SAS uses informats to read the binary data and the corresponding formats for writing the binary data. The common informats are IBw.d, PIBw.d.

IBw.d: for integer binary values. w specifies the width of the input fields and d is a scaling factor and specifies the power of 10 that divides the integer.

PIBw.d: for positive integer binary values.

Note that when using infile statement to open a binary file, one has to specify option recfm to value n so that SAS knows the file is a binary file.

Python

Use open(file_name, 'rb') to open the binary file, remember to include b to indicate a binary file. There are two ways commonly used in Python to read binary numerical data. The first one is to use function int.from_bytes(). It is simple and quick. The following example converts the bytes b’\xf8’ to the integer 248.

int.from_bytes(b'\xf8')

However, it needs a loop if one is converting a series of bytes. In such case, it is easier to use the built in package struct. The specific function used to read binary data is struct.unpack. Let’s say there is a stream of bytes containing 4 integers each of which is stored in 4 bytes. The following one command can read all 4 integers at the same time.

import struct
struct.unpack('iiii', b'\xf8\x17\x00\x00\x00\x00\x00\x00\x01\x00\x00\x00\xf6\x0b\x00\x00')

It returns a tuple of 4 integers. Here iiii is the format string similar to informats/formats in SAS, which tells Python how the integers are stored. It can also be written as 'i'*4. The following table compares some formats with SAS informats.

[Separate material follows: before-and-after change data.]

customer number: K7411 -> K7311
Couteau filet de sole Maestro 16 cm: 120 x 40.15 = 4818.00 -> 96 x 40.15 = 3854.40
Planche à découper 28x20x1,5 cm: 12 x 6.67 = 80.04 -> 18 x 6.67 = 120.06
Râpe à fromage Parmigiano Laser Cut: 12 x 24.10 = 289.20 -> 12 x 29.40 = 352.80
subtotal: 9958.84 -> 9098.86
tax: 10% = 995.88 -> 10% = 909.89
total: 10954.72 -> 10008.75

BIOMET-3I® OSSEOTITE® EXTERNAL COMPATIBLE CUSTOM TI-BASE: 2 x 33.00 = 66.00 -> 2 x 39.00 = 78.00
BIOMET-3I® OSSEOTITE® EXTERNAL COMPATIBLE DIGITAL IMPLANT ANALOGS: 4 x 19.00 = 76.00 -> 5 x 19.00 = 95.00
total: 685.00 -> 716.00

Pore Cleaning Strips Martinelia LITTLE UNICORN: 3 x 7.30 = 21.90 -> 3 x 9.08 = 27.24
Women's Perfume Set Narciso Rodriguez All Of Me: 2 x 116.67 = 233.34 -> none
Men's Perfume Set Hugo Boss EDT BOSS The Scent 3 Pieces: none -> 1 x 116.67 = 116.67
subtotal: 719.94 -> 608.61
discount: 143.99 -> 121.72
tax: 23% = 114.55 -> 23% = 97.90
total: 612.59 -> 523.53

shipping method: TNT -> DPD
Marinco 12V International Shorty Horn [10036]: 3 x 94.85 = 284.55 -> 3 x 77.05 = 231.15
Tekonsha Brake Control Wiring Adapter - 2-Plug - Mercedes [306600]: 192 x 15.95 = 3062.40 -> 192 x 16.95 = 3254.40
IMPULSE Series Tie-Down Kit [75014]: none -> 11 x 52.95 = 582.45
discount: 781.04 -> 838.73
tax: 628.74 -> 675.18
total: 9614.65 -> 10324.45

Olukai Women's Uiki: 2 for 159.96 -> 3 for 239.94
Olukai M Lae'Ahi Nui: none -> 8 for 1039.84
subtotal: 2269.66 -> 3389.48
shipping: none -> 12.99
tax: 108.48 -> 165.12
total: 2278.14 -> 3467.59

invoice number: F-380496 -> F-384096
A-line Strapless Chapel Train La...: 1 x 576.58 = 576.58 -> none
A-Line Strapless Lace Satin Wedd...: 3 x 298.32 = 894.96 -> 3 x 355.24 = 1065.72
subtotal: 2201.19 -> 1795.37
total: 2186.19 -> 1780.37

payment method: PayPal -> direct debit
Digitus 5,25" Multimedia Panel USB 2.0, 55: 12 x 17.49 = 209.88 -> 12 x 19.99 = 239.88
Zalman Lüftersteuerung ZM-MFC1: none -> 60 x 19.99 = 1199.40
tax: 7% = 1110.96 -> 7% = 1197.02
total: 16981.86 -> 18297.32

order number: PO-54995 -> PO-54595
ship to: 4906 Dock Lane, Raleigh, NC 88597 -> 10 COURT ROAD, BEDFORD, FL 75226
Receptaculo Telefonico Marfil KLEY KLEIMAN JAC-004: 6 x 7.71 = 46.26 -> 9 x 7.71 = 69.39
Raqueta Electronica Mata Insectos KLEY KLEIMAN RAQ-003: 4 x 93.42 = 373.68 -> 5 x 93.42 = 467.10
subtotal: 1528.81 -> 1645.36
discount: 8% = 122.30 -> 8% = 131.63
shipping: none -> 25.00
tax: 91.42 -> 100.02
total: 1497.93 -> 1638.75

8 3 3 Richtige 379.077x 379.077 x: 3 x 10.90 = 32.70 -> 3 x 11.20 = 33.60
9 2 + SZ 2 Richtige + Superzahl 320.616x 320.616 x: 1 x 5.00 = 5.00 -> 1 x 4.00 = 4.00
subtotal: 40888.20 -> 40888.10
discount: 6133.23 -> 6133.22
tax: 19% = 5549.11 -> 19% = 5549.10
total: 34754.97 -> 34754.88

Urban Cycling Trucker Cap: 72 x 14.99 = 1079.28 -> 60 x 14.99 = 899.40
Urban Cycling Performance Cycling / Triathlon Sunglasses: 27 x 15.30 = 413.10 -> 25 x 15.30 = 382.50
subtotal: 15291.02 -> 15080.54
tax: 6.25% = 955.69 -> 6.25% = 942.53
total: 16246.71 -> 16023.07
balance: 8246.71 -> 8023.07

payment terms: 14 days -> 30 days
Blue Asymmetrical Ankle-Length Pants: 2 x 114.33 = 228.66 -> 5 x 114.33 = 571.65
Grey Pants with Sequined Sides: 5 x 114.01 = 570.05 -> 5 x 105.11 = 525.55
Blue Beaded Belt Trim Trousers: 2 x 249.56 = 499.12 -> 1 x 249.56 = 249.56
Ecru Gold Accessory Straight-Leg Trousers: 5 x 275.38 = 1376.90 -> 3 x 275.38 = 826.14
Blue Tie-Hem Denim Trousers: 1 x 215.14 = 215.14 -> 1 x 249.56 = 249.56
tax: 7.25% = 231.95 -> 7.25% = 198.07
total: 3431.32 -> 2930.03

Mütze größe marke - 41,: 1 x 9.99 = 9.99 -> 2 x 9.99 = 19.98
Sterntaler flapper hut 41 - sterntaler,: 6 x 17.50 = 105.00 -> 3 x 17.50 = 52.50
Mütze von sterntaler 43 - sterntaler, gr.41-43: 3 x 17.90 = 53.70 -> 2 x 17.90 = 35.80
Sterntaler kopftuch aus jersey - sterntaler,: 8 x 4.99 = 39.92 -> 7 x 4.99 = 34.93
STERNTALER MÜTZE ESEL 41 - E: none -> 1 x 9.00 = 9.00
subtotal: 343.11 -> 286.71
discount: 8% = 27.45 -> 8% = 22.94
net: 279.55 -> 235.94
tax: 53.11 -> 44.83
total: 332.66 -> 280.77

Format Python Type Standard Size SAS Informat/Format
b integer 1 IB1.
B integer 1 PIB1.
h integer 2 IB2.
H integer 2 PIB2.
i integer 4 IB4.
I integer 4 PIB4.
q integer 8 IB8.
Q integer 8 PIB8.

Example

We will be using this binary file. Feel free to download the file for your own test. The file has 21 bytes or 9 integers. The first 4 integers are stored in 4 bytes each and the last 5 integers are store in 1 byte each.

  • SAS
data test;
  infile 'binary_integer' recfm=n;
  array y{5} y1-y5;
  input (x1 x2 x3 x4) (ib4.);
  do j = 1 to 5;
    input y{j} pib1.;
  end;
  drop j;
run;
  • Python
import struct
with open('binary_inter', 'rb') as f:
    x = f.read() # read all the content
    x1, x2, x3, x4 = struct.unpack('i'*4, x[:16])
    y1, y2, y3, y4, y5 = struct.unpack('b'*5, x[17:])